Highly Efficient Degradation of Emerging Contaminants with Sodium Bicarbonate-Enhanced Mn(II)/Peracetic Acid Process: Formation and Contribution of Mn(V).

Abstract

Organic ligands have been extensively used to enhance the catalytic performance of manganese ion (Mn(II)) for peracetic acid (PAA). In this study, sodium bicarbonate (NaHCO₃), an economical and eco-friendly inorganic ligand, was introduced to enhance the degradation of emerging contaminants (ECs) in the Mn(II)/PAA process. NaHCO₃ could significantly improve the oxidizing ability of the Mn(II)/PAA process over the initial pH range of 3.0-11.0. Mn(V) was identified as the primary reactive species for degrading naproxen in the NaHCO₃/Mn(II)/PAA process.
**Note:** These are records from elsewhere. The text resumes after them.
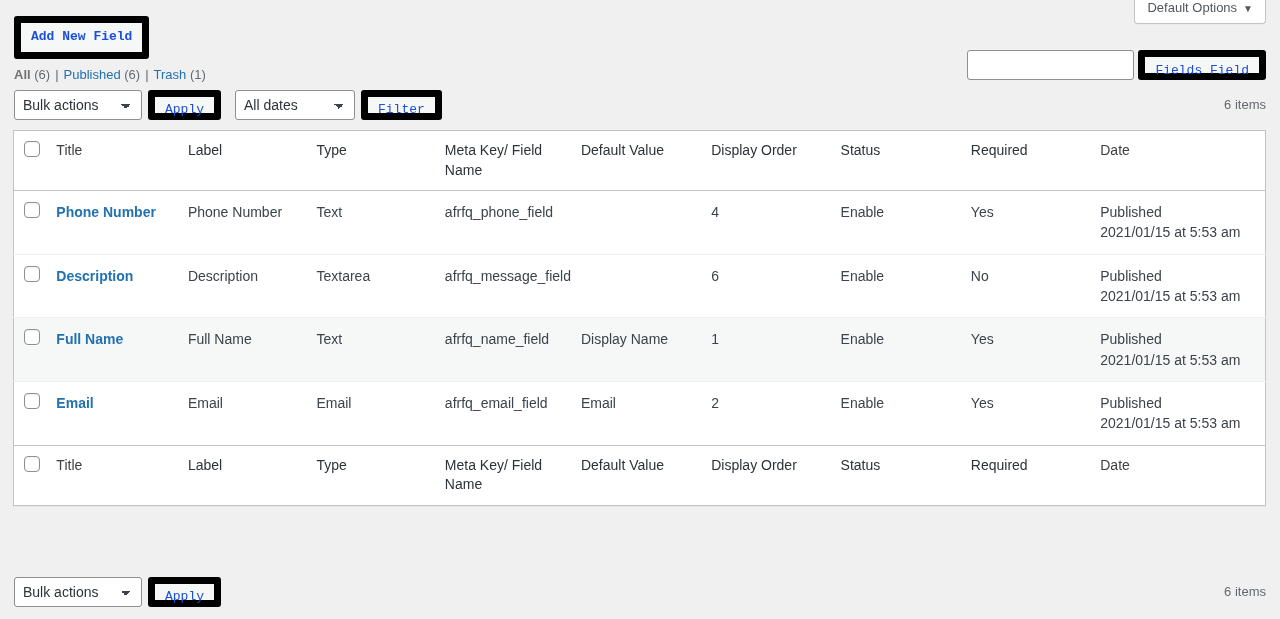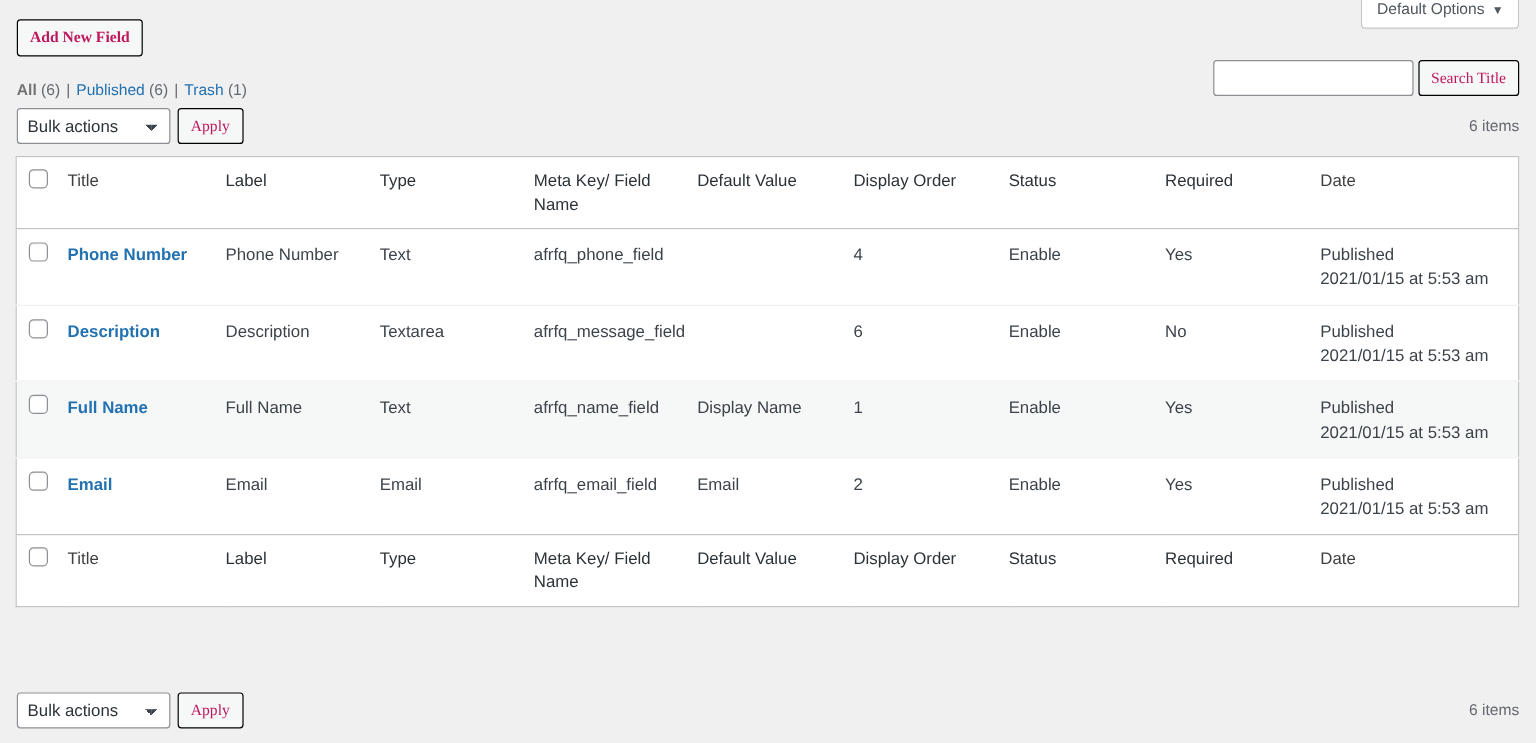"Add New Field" .btn { border: 1px solid #000000 -> 7px solid #000000; color: #be185d -> #1d4ed8; font-family: Liberation Serif, serif -> Liberation Mono, monospace }
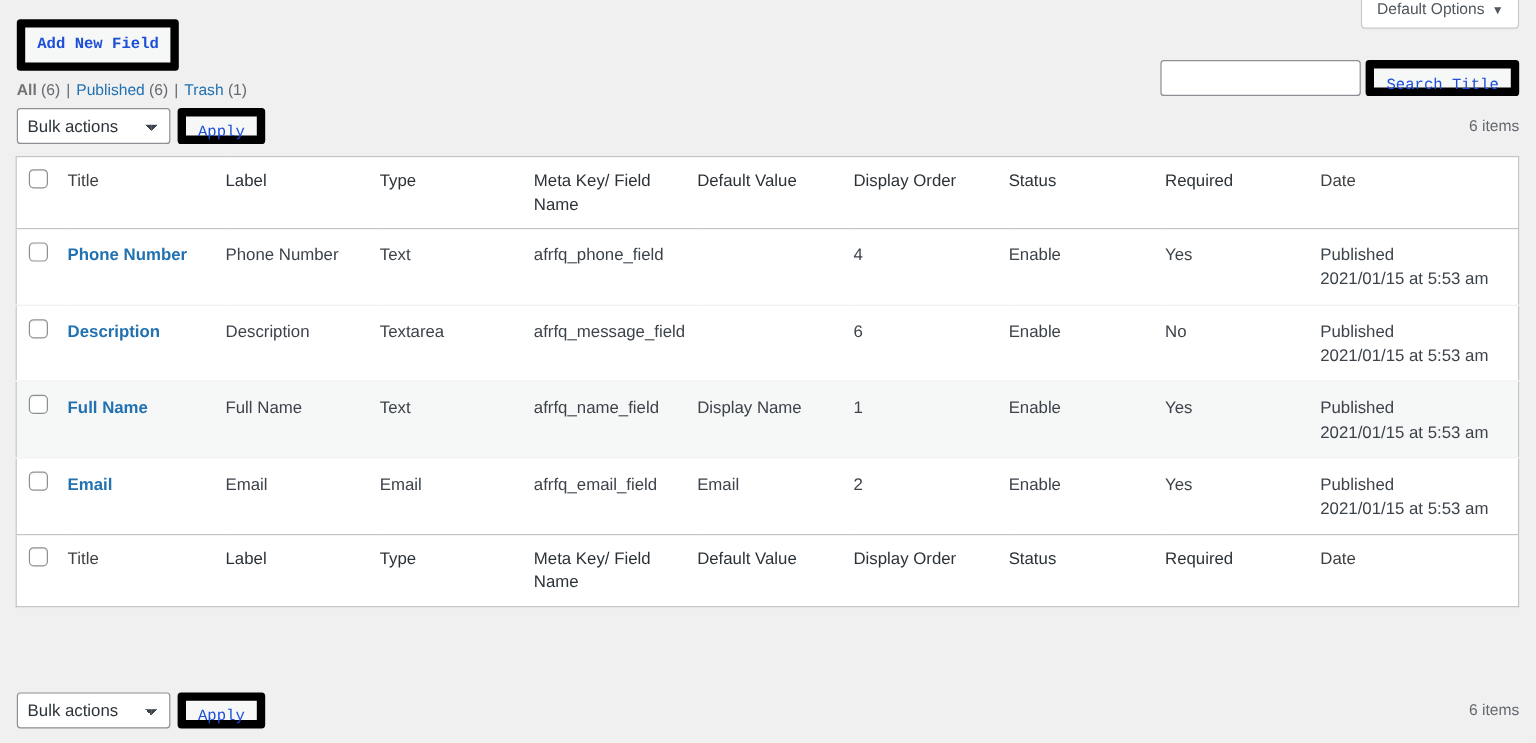"Search Title" button.btn { text: Search Title -> Fields Field }
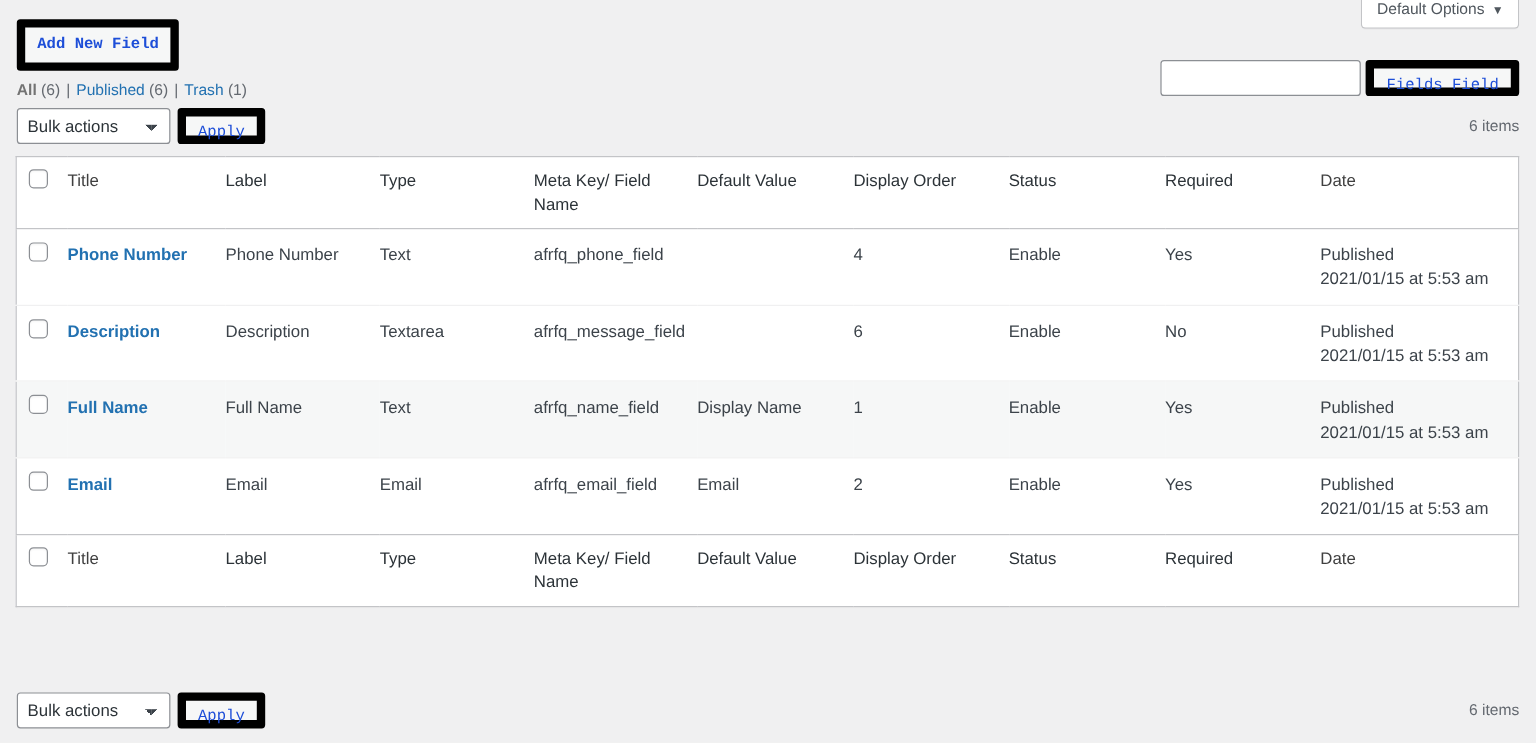"All dates" div.alignleft { html: none -> <div> <select> <option>All dates</option> </select> <button>Filter</button> </div> }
HCO₃^- could complex with Mn(II) to generate Mn(II)-HCO₃^-, which has a lower redox potential to enhance the catalytic activity of Mn(II). Mn(II)-HCO₃^- reacted with PAA to produce Mn(III)-HCO₃^- and CH₃C(O)O^•. Mn(V)-HCO₃^- was generated via two-electron transfer between Mn(III)-HCO₃^- and PAA. Although organic radicals were detected in the NaHCO₃/Mn(II)/PAA process, naproxen was mainly degraded by Mn(V)-HCO₃^- via one-electron transfer along with the formation of MnO₂. Notably, the coexisting hydrogen peroxide was vital in the reduction of MnO₂ to Mn(II/III), thereby enhancing the continuous generation of Mn(V)-HCO₃^-. NaHCO₃/Mn(II)/PAA process exhibited exceptional oxidation performance in actual water samples. This study proposed a strategy utilizing an eco-friendly inorganic ligand to address the inherent drawbacks of organic ligand-enhanced Mn(II)/PAA processes and highlighted its potential applications in the removal of ECs.